In questo habitat Mediterraneo, punto di incontro tra il sofismo ellenico, l’immobile destino latino e lo spirito fatalistico ma scintillante ed operativo arabo lo scrittore si trovava a contatto con una terra che non avrebbe più dimenticato nella sua fortunata quanto dolorosa anabasi che lo fece diventare irrequieto cittadino di terre e di mari.

L’unico luogo – se vogliamo credere alla testimonianza che Corrado Alvaro ha lasciato nella sua prefazione alle Novelle per un anno – di cui egli rammentava “luoghi, aspetti, ore; e sì che aveva viaggiato parecchio mondo… Quella balza, quel colle, quei templi, quella campagna, il mare…”.

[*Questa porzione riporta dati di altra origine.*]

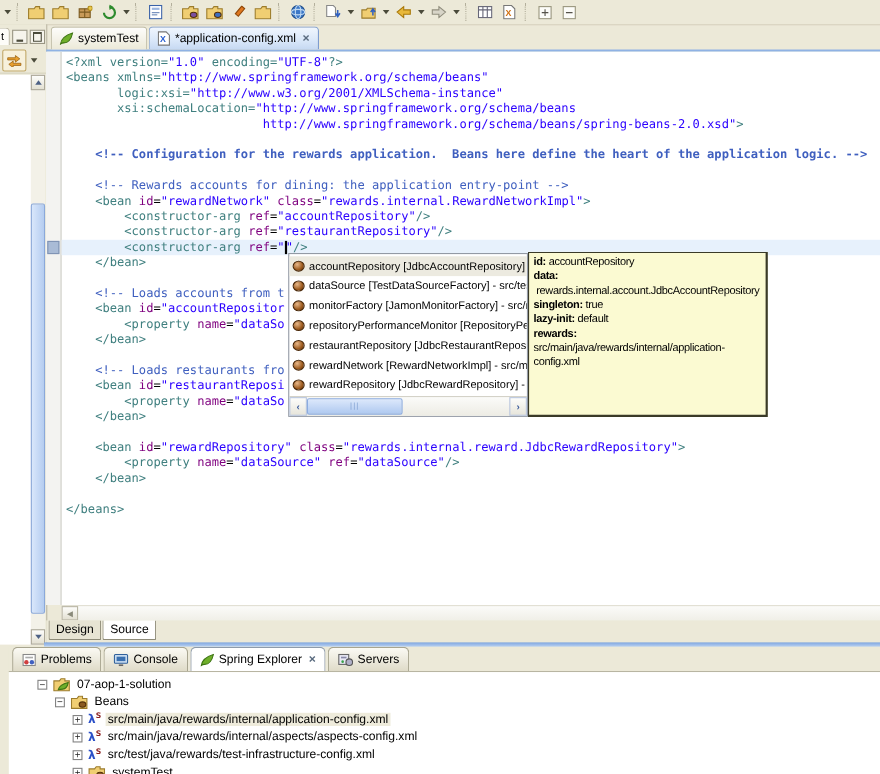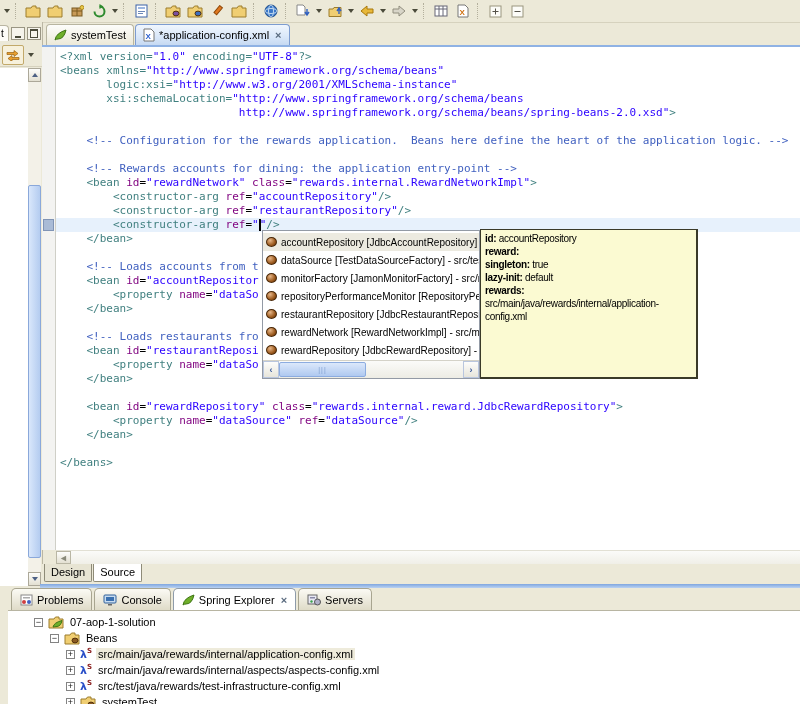"<!-- Configuration for the rewards" span { font-weight: none -> bold }
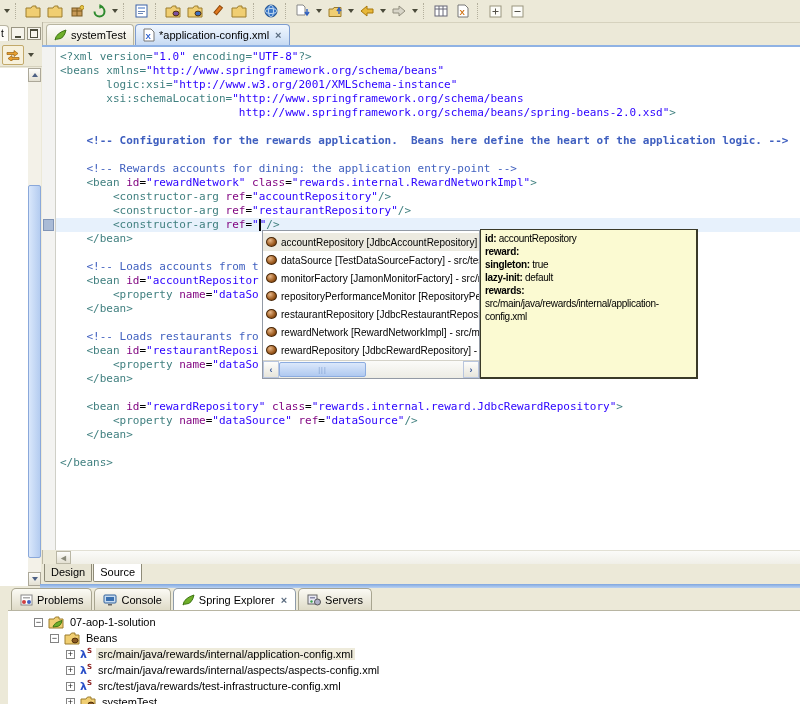"reward:" b { text: reward -> data }
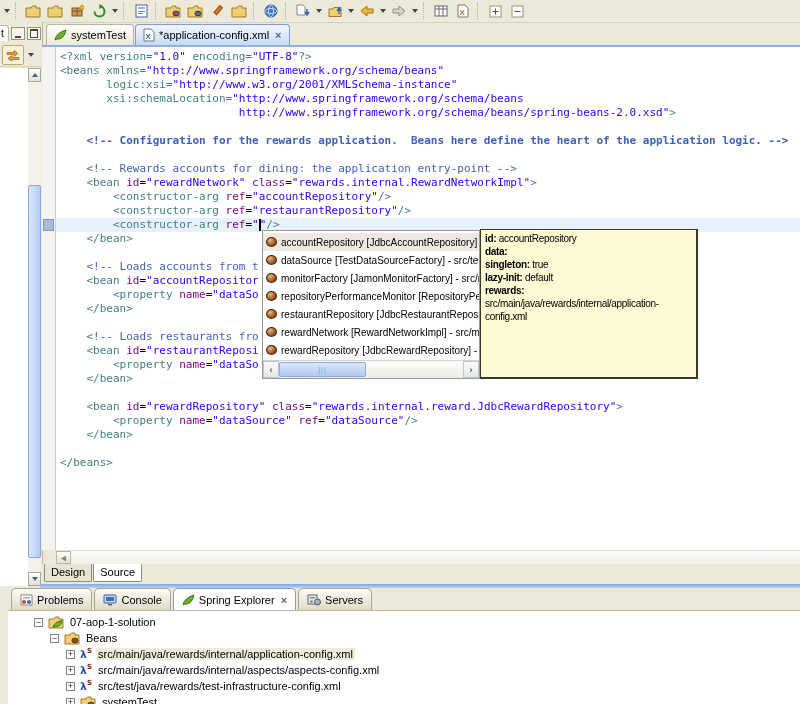"rewards.internal.account.JdbcAccountRepo" div { html: none -> <div>&nbsp;rewards.internal.account.JdbcAccountRepository</div> }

Ma forse con più sofferta partecipazione, Pirandello assisteva allo spettacolo che gli si svolgeva intorno e sotto gli occhi sulle banchine di Porto Empedocle: «Scendendo alla spiaggia, vedeva le spigonare, dalla vela triangolare ammainata a metà su l'albero, in attesa del carico, oltre il braccio di levante, lungo la riva, sulla quale si allineava la maggior parte dei depositi di zolfo.

Sotto alle cataste s'impiantavano le stadere, sulle quali lo zolfo era pesato e quindi caricato sulle spalle degli uomini di mare protette da un sacco commesso alla fronte. Scalzi, in calzoni di tela, gli uomini di mare recavano il carico alle spigonare, immergendosi nell'acqua fino all'anca, e le spigonare, appena cariche, sciolta la vela, andavano a scaricare lo zolfo nei vapori mercantili ancorati nel porto o fuori» (Pirandello, Lontano).

E sapeva bene l’agrigentino Pirandello che tutto ciò accadeva perché qui “ Non si costruiscono le banchine sulle scogliere del nuovo porto, da cui l’imbarco si potrebbe fare più presto e comodamente coi carri e coi vagoncini, perché i pezzi grossi del paese sono i proprietari delle spigonare” (Pirandello, I vecchi e i giovani) Mare, barche, pescatori sono i soggetti preferiti da Pirandello quando, giovanissimo, si abbandona alla gioia di realizzare, dipinti a olio, piccole tavole in pieno stile ottocentesco. Il mare diventa paesaggio dell'anima anche nel quadro “Marina di Porto Empedocle”.

“Pirandello cerca nel mare un modo per godere, per lui le profondità marine sono i luoghi, dove la sovrapposizione del reale e del fantastico si confonde fino ad annullarsi” (Carlo di Lieto, Pirandello pittore). Nella scrittura e nella pittura il paesaggio mediterraneo, ora onirico ora reale, appare costantemente quale scenario privilegiato e significativo. Un paesaggio che, come notato da Assunta De Crescenzo, “assume nell’opera di Pirandello un ruolo che non è puramente descrittivo o decorativo, ma diviene esso stesso parte attiva, nucleo propulsivo della rappresentazione”.

Il mare di Porto Empedocle è un luogo emblematico in cui gli eventi quotidiani forniscono a Pirandello sia diversi momenti di umanità, sia un’infinita varietà di paesaggi che non vengono usati come elemento di decorazione o di cornice, ma hanno un valore intimo che nasce dall’osservazione della realtà dei luoghi in cui ha vissuto e pertanto si rivestono funzionalmente della visione pirandelliana della vita. I luoghi della marina in cui è nato fanno parte della perenne recitazione della vita per lo scrittore che ha rivoluzionato il teatro nel Novecento.